In [1]:
#setup
import warnings; warnings.simplefilter('ignore')
%matplotlib notebook
import pandas as pd
df = pd.read_csv('death-penalty-cases.csv')

In [2]:
text = 'Science cannot solve the ultimate mystery of nature. And that is because, in the last analysis, we ourselves are a part of the mystery that we are trying to solve.'
import spacy
nlp = spacy.load('en_core_web_sm')
doc = nlp(text)

In [3]:
doc

Science cannot solve the ultimate mystery of nature. And that is because, in the last analysis, we ourselves are a part of the mystery that we are trying to solve.

In [4]:
for sent in doc.sents:
    print("sentence:", sent)
    print("root:", sent.root)
    print([(w, w.dep_) for w in sent.root.children])
    print()

sentence: Science cannot solve the ultimate mystery of nature.
root: solve
[(Science, 'nsubj'), (can, 'aux'), (not, 'neg'), (mystery, 'dobj'), (., 'punct')]

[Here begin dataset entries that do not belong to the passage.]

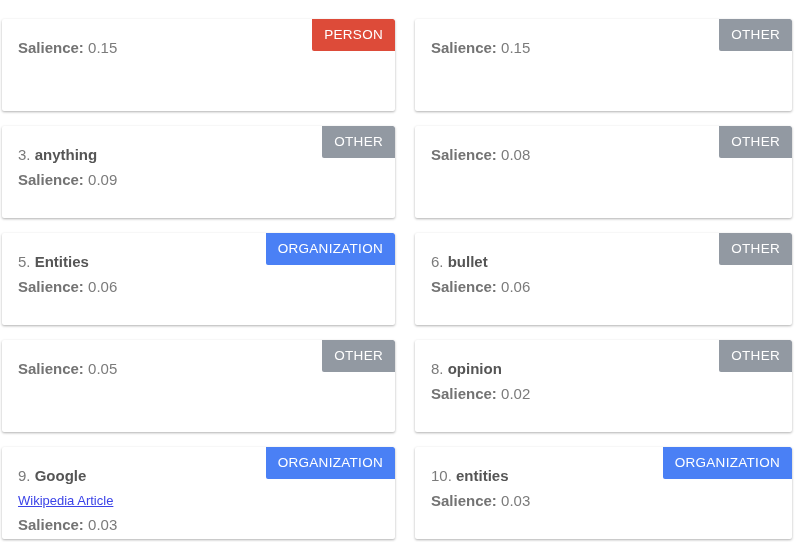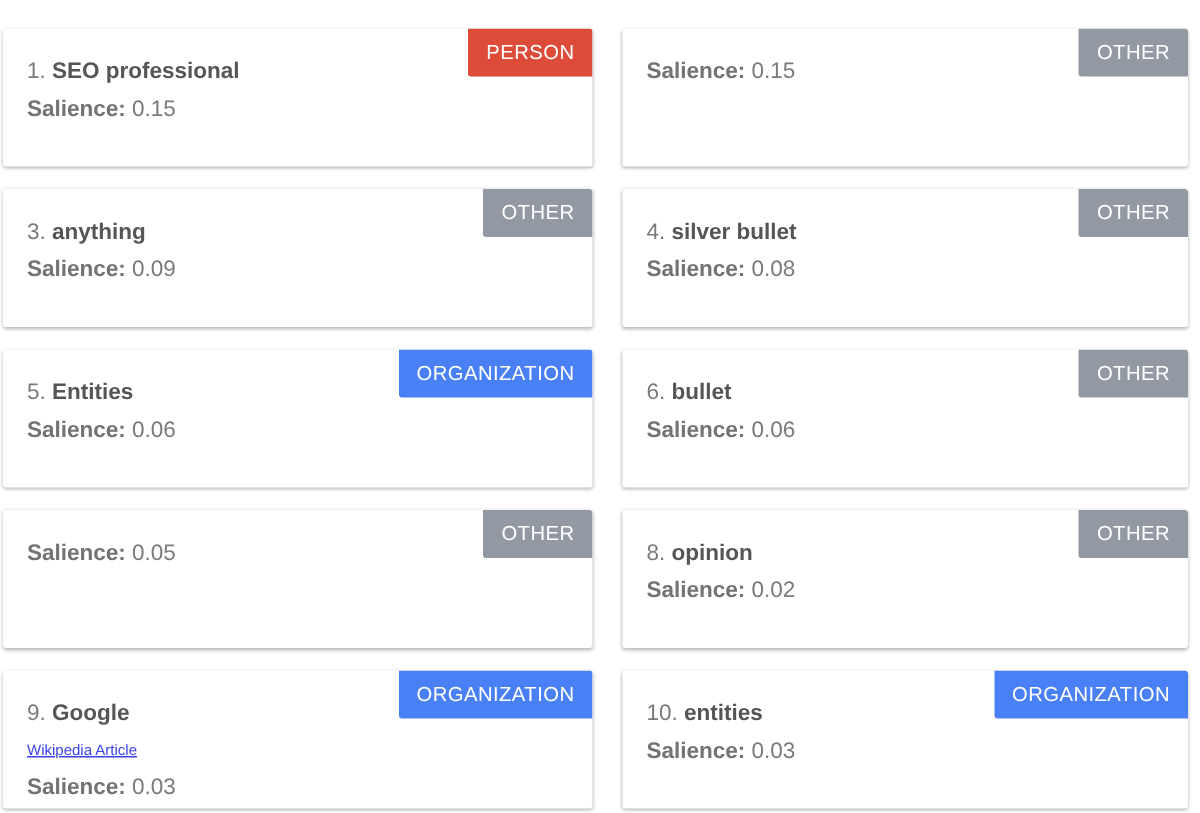"1. SEO professional" div.entity-line { html: <div><span>1.</span> <span>SEO professional</span></div> -> none }
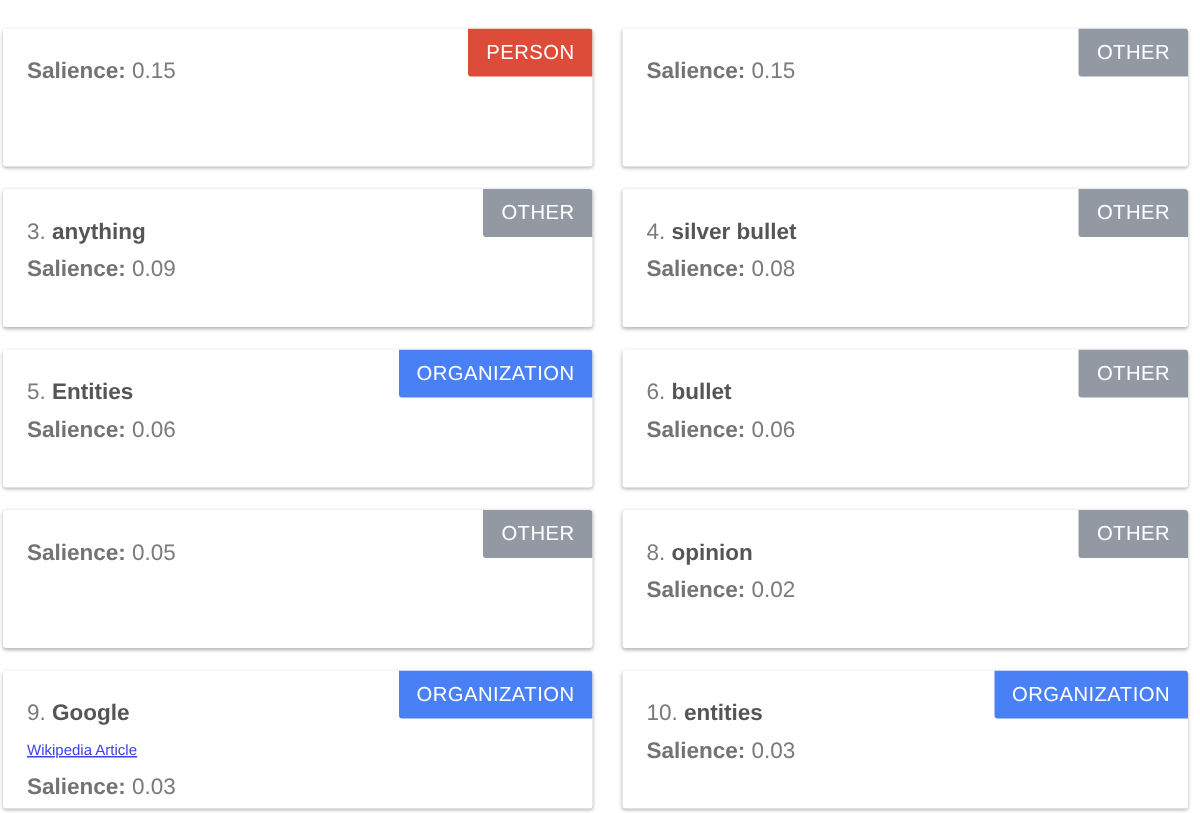"4. silver bullet" div.entity-line { html: <div><span>4.</span> <span>silver bullet</span></div> -> none }
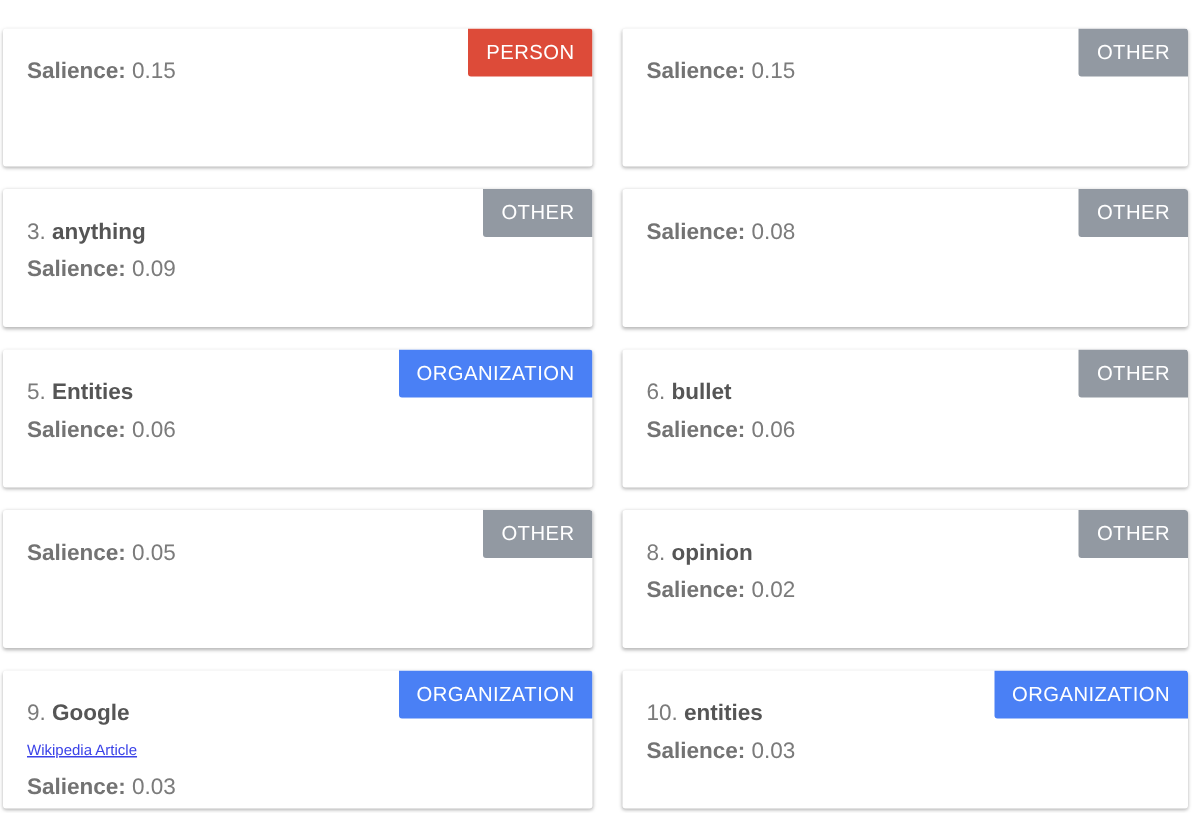"Wikipedia Article" .wiki-link { font-size: 10px -> 13px }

sentence: And that is because, in the last analysis, we ourselves are a part of the mystery that we are trying to solve.
root: is
[(And, 'cc'), (that, 'nsubj'), (are, 'advcl'), (., 'punct')]



In [5]:
# current sentence
sent

And that is because, in the last analysis, we ourselves are a part of the mystery that we are trying to solve.

In [6]:
# Noun Phrase Chunking
list(doc.noun_chunks)

[Science,
 the ultimate mystery,
 nature,
 the last analysis,
 we,
 ourselves,
 a part,
 the mystery,
 we]

In [7]:
sent.root

is

In [8]:
list(sent.root.children)

[And, that, are, .]

In [9]:
# Left children
list(sent.root.lefts)

[And, that]

In [10]:
# Right children
list(sent.root.rights)

[are, .]

In [11]:
# first token
sent[0]

And

In [12]:
# first token dependency label, cc=conjunction
sent[0].dep_

'cc'

In [13]:
sent[0].head

is

## Unsupervised Discovery of Gendered Language through Latent-Variable Modeling

[Hoyle et al. (2019)](https://www.aclweb.org/anthology/P19-1167/) study the language use of gendered nouns and proceed to train a generative latent-variable model that jointly represents adjective (or verb) choice, with its sentiment given the (natural) gender of a noun. To this extent, they extract noun–adjectives pairs, NSUBJ–verb pairs and DOBJ–verb pairs. 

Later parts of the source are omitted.